Job Description:
We are seeking a highly skilled Graduate AI and Machine Learning Engineer to join our team. The ideal candidate will have a strong understanding of machine learning concepts and experience with automation, infrastructure management, and data science.
The successful candidate will work closely with our Data Science team to introduce automation and governance in their machine learning pipelines. They will also manage the infrastructure and orchestration pipelines needed to automatically train and bring machine learning models to production.
In addition, the Graduate AI and Machine Learning Engineer will implement solutions to monitor the performance of Machine Learning models in production over time and work in teams with other technical experts, including Data Engineers, Data Scientists, MLOps Engineers, and Data Visualization Specialists.
Responsibilities:
• Work closely with the Data Science team to introduce automation and governance in their machine learning pipelines.
• Manage the infrastructure and orchestration pipelines needed to automatically train and bring machine learning models to production.
• Implement solutions to monitor the performance of Machine Learning models in production over time.
• Work in teams with other technical experts, including Data Engineers, Data Scientists, MLOps Engineers, and Data Visualization Specialists.
• Interact with domain experts from different industries to understand and tackle challenging problems.
• Explore and understand client data in relation to the problem you're tackling and communicate findings to clients and stakeholders.
About You:
To be considered for this role, you will need to have a minimum of a Bachelor's degree in Engineering or Computer Science and preferably a Master's degree in Data Science or Artificial Intelligence. You will also need excellent communication skills, an ability to articulate complex information in a meaningful way to wide and varied audiences, and a strong understanding of key concepts in computer science (databases, software engineering practices, cloud computing - especially AWS) and data science (machine learning process).

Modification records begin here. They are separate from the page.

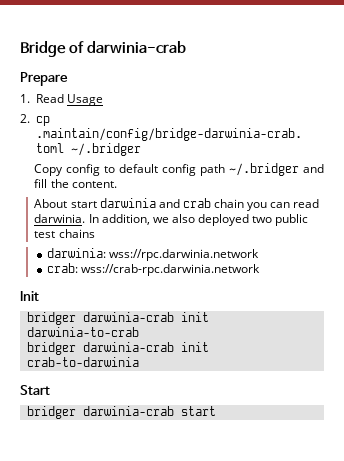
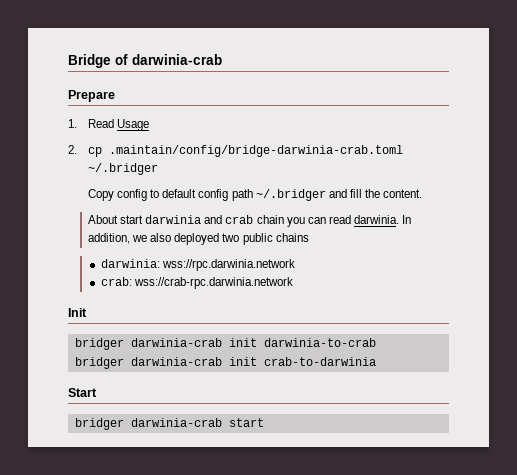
- In addition, we also deployed two public test chains
+ In addition, we also deployed two public chains

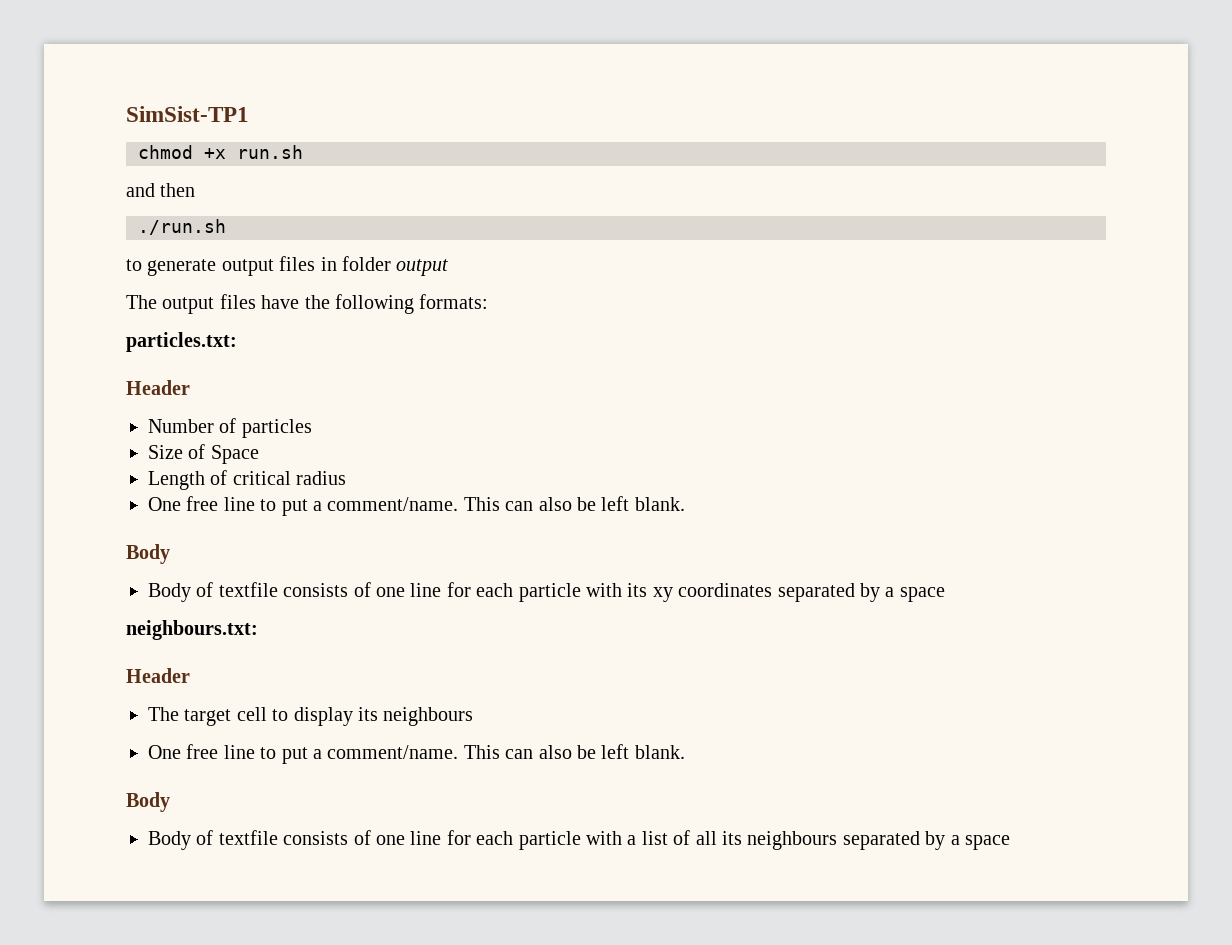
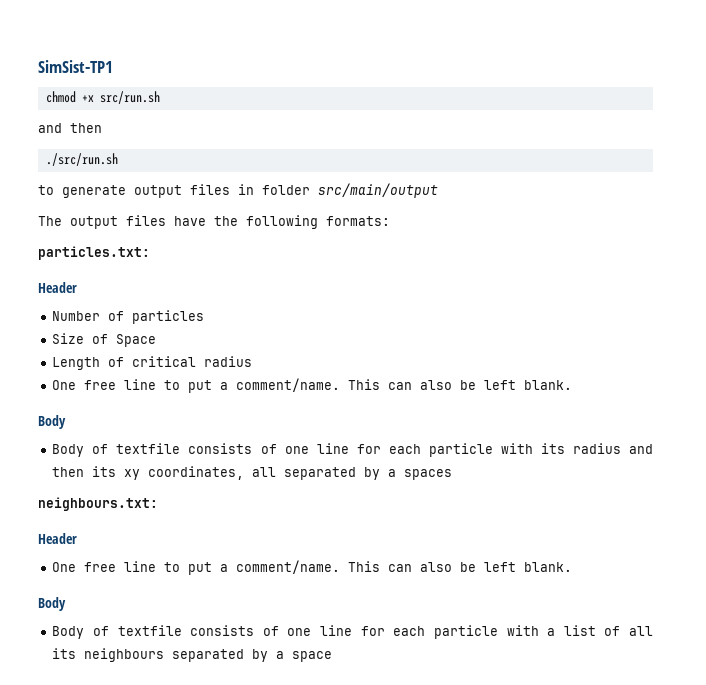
- chmod +x run.sh
+ chmod +x src/run.sh
- ./run.sh
+ ./src/run.sh
- to generate output files in folder output
+ to generate output files in folder src/main/output
- Body of textfile consists of one line for each particle with its xy coordinates separated by a space
+ Body of textfile consists of one line for each particle with its radius and then its xy coordinates, all separated by a spaces
- The target cell to display its neighbours

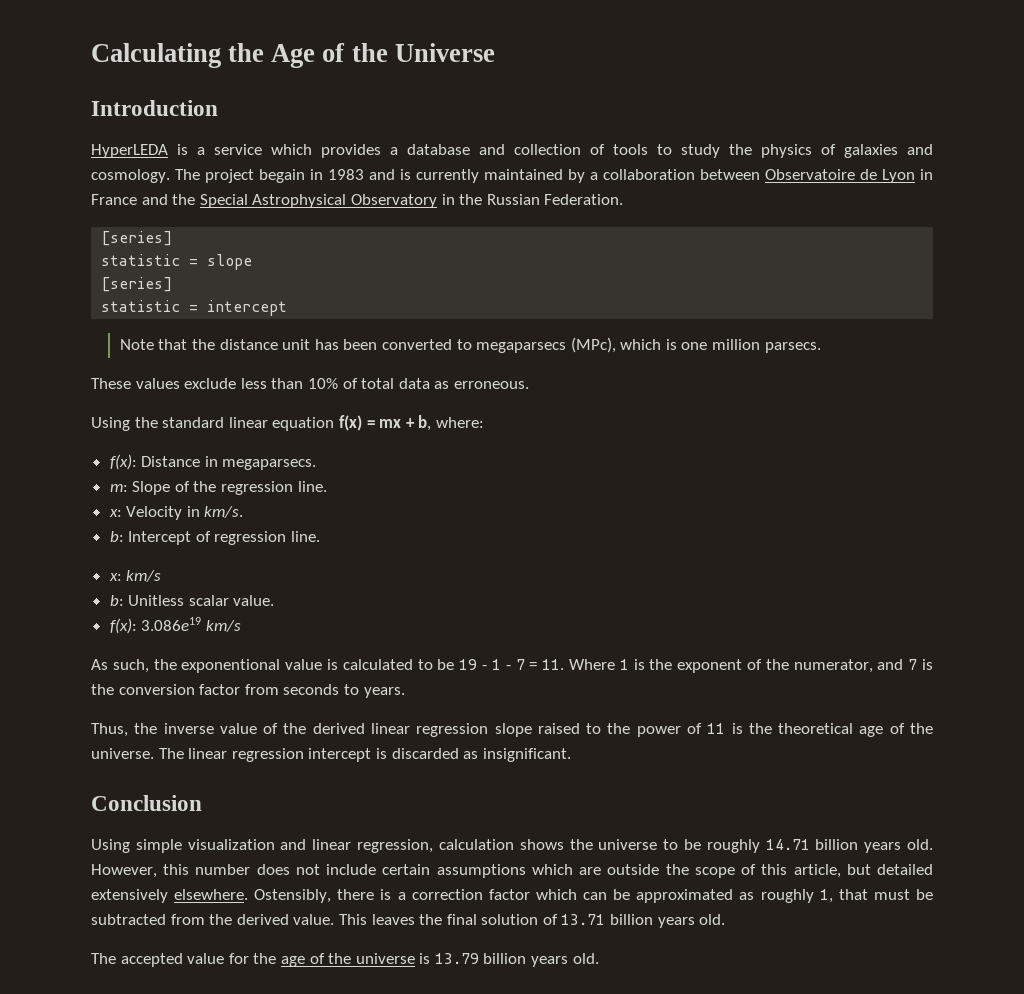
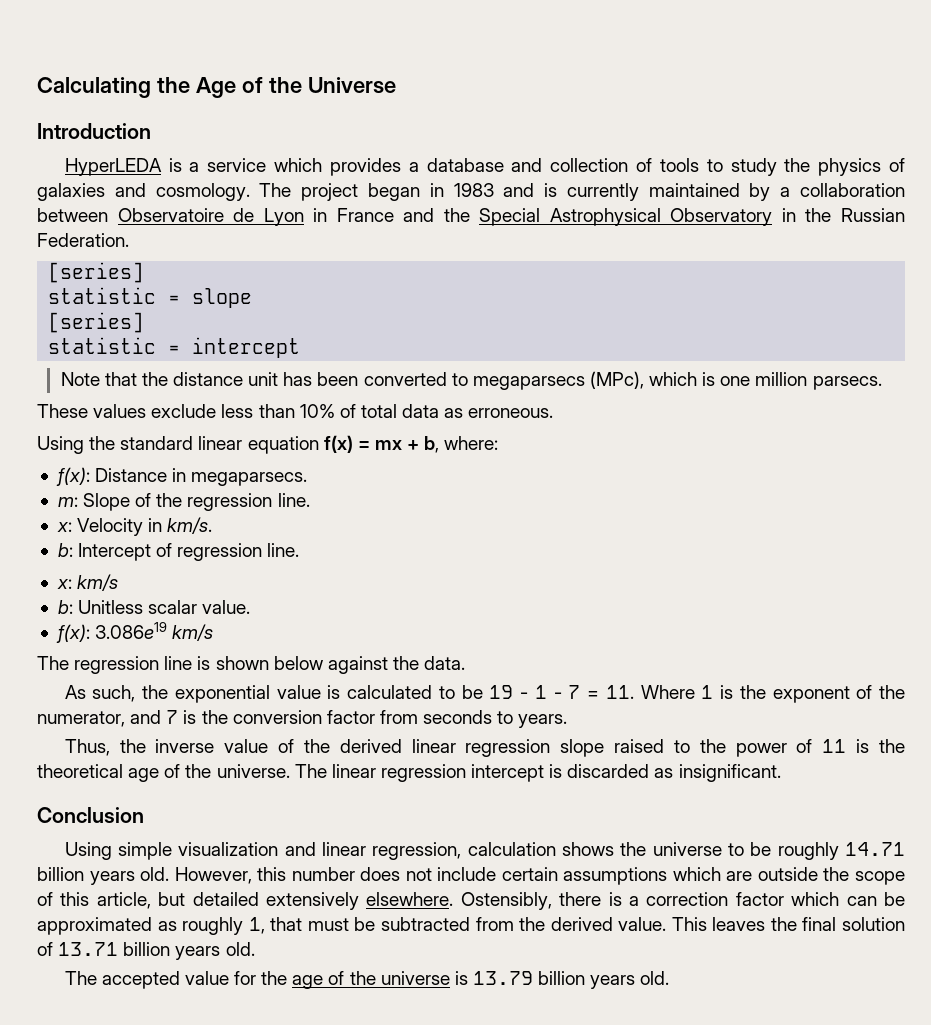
- The project begain in 1983 and is currently maintained by a collaboration between Observatoire de Lyon in France and the Special Astrophysical Observatory in the Russian Federation.
+ The project began in 1983 and is currently maintained by a collaboration between Observatoire de Lyon in France and the Special Astrophysical Observatory in the Russian Federation.
+ The regression line is shown below against the data.
- As such, the exponentional value is calculated to be 19 - 1 - 7 = 11. Where 1 is the exponent of the numerator, and 7 is the conversion factor from seconds to years.
+ As such, the exponential value is calculated to be 19 - 1 - 7 = 11. Where 1 is the exponent of the numerator, and 7 is the conversion factor from seconds to years.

Additionally, you should have excellent knowledge of Python, including PyTorch, TensorFlow, and scikit-learn, as well as initial knowledge of LangChain and RAGAS. Familiarity with CI/CD workflows is required, and experience with containerisation and deployment using Docker/Kubernetes will be considered a plus. You should also have 1+ year of experience working in a relevant role (training, evaluating, and deploying Machine learning models), demonstrate a growth mindset in terms of picking up new challenges and transforming them into opportunities to learn, and flexibility regarding business travel and a positive attitude towards working across different client projects.